Your task »
Beneath this line is the data. Output exactly the lines from the line with "[21,1719,687,1793] Pročtěte si" to the line with "[129,1314,441,1438] [image] |", both ends included, and nothing more.

==== Input data ====

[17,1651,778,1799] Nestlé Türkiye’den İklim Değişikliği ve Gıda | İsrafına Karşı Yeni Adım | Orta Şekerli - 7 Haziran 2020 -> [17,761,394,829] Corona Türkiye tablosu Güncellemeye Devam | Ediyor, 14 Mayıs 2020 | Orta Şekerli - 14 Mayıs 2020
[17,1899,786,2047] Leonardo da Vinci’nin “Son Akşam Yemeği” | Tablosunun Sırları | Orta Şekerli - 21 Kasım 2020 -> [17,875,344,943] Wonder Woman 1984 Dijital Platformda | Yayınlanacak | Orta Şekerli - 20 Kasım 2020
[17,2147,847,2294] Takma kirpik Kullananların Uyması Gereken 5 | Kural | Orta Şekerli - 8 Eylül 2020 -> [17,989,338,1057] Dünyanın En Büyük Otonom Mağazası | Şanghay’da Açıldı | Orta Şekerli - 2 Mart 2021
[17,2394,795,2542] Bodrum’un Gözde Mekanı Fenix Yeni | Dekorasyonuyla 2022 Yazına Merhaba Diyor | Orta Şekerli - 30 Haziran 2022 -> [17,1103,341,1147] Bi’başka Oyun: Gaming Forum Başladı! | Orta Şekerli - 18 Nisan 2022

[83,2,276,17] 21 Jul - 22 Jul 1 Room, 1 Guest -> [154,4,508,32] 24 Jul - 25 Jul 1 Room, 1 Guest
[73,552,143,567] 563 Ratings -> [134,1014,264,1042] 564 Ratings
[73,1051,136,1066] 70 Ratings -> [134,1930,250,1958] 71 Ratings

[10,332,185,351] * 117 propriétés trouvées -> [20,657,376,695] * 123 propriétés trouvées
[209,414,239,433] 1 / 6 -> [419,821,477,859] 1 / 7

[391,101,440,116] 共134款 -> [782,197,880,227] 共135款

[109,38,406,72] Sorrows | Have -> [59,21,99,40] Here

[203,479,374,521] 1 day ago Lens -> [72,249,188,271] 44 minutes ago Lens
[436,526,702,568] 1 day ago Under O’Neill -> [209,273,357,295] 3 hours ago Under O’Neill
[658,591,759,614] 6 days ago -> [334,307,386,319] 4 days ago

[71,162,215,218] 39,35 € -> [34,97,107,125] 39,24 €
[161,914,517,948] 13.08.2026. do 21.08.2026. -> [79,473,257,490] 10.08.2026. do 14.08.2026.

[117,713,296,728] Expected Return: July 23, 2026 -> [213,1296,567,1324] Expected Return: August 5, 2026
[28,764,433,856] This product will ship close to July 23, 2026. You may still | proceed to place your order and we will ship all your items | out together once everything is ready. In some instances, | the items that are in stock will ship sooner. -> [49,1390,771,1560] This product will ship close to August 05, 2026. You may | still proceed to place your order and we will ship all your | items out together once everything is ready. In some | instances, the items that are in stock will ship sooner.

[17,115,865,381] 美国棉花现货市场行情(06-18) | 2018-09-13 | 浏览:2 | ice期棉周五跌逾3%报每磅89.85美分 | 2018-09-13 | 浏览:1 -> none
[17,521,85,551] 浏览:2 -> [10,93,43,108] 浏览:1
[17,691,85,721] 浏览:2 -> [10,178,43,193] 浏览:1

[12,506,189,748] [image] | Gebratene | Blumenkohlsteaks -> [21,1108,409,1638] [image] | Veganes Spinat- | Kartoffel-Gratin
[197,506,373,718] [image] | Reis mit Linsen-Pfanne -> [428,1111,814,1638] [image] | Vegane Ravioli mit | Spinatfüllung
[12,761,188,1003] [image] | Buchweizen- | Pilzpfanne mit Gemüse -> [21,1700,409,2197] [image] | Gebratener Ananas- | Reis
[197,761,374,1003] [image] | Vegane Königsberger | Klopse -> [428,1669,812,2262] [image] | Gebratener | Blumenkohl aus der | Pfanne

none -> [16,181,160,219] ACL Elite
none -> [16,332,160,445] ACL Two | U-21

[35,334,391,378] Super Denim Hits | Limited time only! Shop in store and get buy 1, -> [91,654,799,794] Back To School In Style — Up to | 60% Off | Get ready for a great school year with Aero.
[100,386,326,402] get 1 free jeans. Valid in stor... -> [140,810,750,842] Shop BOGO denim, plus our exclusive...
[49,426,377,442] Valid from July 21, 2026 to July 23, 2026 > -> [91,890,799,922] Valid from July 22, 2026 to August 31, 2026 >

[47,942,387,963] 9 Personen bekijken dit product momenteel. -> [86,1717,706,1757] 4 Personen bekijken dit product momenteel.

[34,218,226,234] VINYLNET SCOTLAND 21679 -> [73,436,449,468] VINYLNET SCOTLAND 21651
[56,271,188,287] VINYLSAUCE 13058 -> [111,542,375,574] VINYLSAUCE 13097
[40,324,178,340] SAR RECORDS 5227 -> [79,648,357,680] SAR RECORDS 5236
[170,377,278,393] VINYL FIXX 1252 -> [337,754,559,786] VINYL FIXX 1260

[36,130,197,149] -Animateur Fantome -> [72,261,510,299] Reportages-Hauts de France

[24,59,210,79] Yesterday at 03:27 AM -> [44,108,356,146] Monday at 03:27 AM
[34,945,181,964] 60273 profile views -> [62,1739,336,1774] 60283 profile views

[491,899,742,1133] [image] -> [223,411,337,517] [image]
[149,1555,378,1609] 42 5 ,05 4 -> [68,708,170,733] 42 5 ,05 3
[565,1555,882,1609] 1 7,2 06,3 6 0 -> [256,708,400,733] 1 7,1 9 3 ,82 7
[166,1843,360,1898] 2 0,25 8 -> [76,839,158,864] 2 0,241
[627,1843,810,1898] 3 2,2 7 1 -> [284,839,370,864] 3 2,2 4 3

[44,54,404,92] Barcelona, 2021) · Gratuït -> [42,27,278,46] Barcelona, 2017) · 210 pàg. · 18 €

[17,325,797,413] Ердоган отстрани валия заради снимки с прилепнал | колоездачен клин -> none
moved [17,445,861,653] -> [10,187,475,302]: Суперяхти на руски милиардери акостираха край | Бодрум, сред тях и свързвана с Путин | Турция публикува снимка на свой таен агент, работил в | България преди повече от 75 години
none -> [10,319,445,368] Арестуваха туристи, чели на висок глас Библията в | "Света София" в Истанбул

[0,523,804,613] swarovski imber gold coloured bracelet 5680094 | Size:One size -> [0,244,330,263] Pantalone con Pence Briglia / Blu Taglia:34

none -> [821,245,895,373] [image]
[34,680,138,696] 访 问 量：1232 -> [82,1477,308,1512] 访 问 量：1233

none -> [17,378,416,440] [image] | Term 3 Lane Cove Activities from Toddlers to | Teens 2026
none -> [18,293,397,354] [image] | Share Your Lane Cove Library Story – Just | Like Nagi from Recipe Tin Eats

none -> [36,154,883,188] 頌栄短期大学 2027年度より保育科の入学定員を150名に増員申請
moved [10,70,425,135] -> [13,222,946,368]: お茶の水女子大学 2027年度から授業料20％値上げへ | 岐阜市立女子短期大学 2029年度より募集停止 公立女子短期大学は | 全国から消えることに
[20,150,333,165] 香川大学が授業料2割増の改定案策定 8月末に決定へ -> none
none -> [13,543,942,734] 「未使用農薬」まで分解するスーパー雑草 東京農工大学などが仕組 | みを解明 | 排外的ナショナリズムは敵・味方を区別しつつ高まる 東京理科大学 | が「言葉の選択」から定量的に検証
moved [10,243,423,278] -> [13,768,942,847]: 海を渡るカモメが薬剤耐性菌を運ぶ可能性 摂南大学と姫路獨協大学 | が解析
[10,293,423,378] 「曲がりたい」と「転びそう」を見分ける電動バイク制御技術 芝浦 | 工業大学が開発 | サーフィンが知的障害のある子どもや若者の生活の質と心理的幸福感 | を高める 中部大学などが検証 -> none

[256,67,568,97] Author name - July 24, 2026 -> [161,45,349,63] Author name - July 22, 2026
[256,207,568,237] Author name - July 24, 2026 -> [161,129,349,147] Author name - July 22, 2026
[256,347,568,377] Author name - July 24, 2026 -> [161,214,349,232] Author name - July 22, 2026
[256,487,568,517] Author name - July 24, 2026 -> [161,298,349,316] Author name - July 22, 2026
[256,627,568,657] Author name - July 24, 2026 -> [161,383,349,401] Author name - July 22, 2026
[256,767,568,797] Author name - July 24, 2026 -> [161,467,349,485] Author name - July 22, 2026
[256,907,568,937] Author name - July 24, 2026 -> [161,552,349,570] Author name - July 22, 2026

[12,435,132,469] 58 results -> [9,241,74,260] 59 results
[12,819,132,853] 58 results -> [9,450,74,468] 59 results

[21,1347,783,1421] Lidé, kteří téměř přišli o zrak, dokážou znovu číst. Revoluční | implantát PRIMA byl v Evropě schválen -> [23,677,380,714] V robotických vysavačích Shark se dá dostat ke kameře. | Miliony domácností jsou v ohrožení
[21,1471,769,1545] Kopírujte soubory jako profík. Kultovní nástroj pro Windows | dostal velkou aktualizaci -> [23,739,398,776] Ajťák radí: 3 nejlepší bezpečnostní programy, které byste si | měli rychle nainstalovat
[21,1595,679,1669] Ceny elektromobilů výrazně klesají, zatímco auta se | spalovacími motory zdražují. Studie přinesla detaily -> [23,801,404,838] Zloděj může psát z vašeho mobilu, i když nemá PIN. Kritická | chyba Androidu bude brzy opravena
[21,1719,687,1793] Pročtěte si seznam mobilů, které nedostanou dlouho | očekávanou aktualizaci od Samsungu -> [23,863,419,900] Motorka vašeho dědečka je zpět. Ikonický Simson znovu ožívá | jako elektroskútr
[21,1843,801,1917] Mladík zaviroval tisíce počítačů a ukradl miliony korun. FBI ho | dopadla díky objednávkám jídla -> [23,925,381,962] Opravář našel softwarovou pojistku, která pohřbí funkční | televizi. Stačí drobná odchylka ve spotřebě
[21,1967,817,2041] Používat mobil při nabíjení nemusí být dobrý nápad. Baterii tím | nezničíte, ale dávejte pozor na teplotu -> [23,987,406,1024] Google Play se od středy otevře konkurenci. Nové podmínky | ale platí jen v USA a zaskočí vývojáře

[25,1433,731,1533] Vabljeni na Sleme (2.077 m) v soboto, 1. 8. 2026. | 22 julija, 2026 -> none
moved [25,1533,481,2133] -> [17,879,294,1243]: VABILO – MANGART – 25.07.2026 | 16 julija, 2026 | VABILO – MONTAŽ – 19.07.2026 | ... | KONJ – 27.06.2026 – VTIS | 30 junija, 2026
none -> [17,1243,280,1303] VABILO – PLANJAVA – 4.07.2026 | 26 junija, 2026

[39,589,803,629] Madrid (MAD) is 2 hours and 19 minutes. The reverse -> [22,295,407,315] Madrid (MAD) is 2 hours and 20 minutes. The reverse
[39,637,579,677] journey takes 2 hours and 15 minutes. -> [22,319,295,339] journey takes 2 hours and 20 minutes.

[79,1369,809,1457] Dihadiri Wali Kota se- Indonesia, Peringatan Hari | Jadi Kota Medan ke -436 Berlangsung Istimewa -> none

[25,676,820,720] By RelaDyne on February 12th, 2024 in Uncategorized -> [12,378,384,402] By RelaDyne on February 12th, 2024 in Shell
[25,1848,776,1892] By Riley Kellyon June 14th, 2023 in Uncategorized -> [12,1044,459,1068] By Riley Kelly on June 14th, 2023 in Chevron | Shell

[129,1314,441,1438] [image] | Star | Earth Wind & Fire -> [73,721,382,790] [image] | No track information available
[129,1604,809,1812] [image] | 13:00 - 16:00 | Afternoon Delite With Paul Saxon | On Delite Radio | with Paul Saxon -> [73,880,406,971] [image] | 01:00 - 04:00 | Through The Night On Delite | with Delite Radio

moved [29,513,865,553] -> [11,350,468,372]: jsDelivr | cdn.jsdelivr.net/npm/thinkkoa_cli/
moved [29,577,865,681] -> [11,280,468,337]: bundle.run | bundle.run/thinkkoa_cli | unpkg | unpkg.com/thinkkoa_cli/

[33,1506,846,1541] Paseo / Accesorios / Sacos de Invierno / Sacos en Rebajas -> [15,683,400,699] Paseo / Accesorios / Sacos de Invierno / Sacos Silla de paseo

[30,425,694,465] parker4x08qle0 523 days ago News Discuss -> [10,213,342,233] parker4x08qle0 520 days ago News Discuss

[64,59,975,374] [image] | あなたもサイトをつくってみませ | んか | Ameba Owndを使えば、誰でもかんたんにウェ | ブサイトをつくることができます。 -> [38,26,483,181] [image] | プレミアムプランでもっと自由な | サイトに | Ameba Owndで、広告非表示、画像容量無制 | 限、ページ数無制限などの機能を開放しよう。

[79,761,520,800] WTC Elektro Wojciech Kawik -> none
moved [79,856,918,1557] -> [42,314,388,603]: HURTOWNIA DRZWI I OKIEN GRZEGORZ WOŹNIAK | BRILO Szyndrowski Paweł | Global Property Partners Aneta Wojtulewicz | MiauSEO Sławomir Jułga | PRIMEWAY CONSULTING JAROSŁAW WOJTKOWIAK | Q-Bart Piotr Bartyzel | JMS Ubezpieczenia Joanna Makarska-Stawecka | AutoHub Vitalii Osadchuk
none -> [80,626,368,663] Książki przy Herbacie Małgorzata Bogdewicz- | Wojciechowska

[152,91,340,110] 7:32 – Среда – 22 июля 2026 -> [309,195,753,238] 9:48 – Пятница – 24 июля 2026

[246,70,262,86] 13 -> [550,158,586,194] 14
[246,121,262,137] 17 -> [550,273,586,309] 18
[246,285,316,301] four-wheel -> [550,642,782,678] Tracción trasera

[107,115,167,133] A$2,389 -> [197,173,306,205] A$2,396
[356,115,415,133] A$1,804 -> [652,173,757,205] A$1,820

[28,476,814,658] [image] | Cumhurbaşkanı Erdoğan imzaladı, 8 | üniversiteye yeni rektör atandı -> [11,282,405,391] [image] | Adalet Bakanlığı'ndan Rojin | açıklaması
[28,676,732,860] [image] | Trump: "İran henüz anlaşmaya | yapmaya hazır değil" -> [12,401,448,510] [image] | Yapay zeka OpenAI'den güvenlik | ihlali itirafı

====

Your solution »
[21,1719,687,1793] Pročtěte si seznam mobilů, které nedostanou dlouho | očekávanou aktualizaci od Samsungu -> [23,863,419,900] Motorka vašeho dědečka je zpět. Ikonický Simson znovu ožívá | jako elektroskútr
[21,1843,801,1917] Mladík zaviroval tisíce počítačů a ukradl miliony korun. FBI ho | dopadla díky objednávkám jídla -> [23,925,381,962] Opravář našel softwarovou pojistku, která pohřbí funkční | televizi. Stačí drobná odchylka ve spotřebě
[21,1967,817,2041] Používat mobil při nabíjení nemusí být dobrý nápad. Baterii tím | nezničíte, ale dávejte pozor na teplotu -> [23,987,406,1024] Google Play se od středy otevře konkurenci. Nové podmínky | ale platí jen v USA a zaskočí vývojáře

[25,1433,731,1533] Vabljeni na Sleme (2.077 m) v soboto, 1. 8. 2026. | 22 julija, 2026 -> none
moved [25,1533,481,2133] -> [17,879,294,1243]: VABILO – MANGART – 25.07.2026 | 16 julija, 2026 | VABILO – MONTAŽ – 19.07.2026 | ... | KONJ – 27.06.2026 – VTIS | 30 junija, 2026
none -> [17,1243,280,1303] VABILO – PLANJAVA – 4.07.2026 | 26 junija, 2026

[39,589,803,629] Madrid (MAD) is 2 hours and 19 minutes. The reverse -> [22,295,407,315] Madrid (MAD) is 2 hours and 20 minutes. The reverse
[39,637,579,677] journey takes 2 hours and 15 minutes. -> [22,319,295,339] journey takes 2 hours and 20 minutes.

[79,1369,809,1457] Dihadiri Wali Kota se- Indonesia, Peringatan Hari | Jadi Kota Medan ke -436 Berlangsung Istimewa -> none

[25,676,820,720] By RelaDyne on February 12th, 2024 in Uncategorized -> [12,378,384,402] By RelaDyne on February 12th, 2024 in Shell
[25,1848,776,1892] By Riley Kellyon June 14th, 2023 in Uncategorized -> [12,1044,459,1068] By Riley Kelly on June 14th, 2023 in Chevron | Shell

[129,1314,441,1438] [image] | Star | Earth Wind & Fire -> [73,721,382,790] [image] | No track information available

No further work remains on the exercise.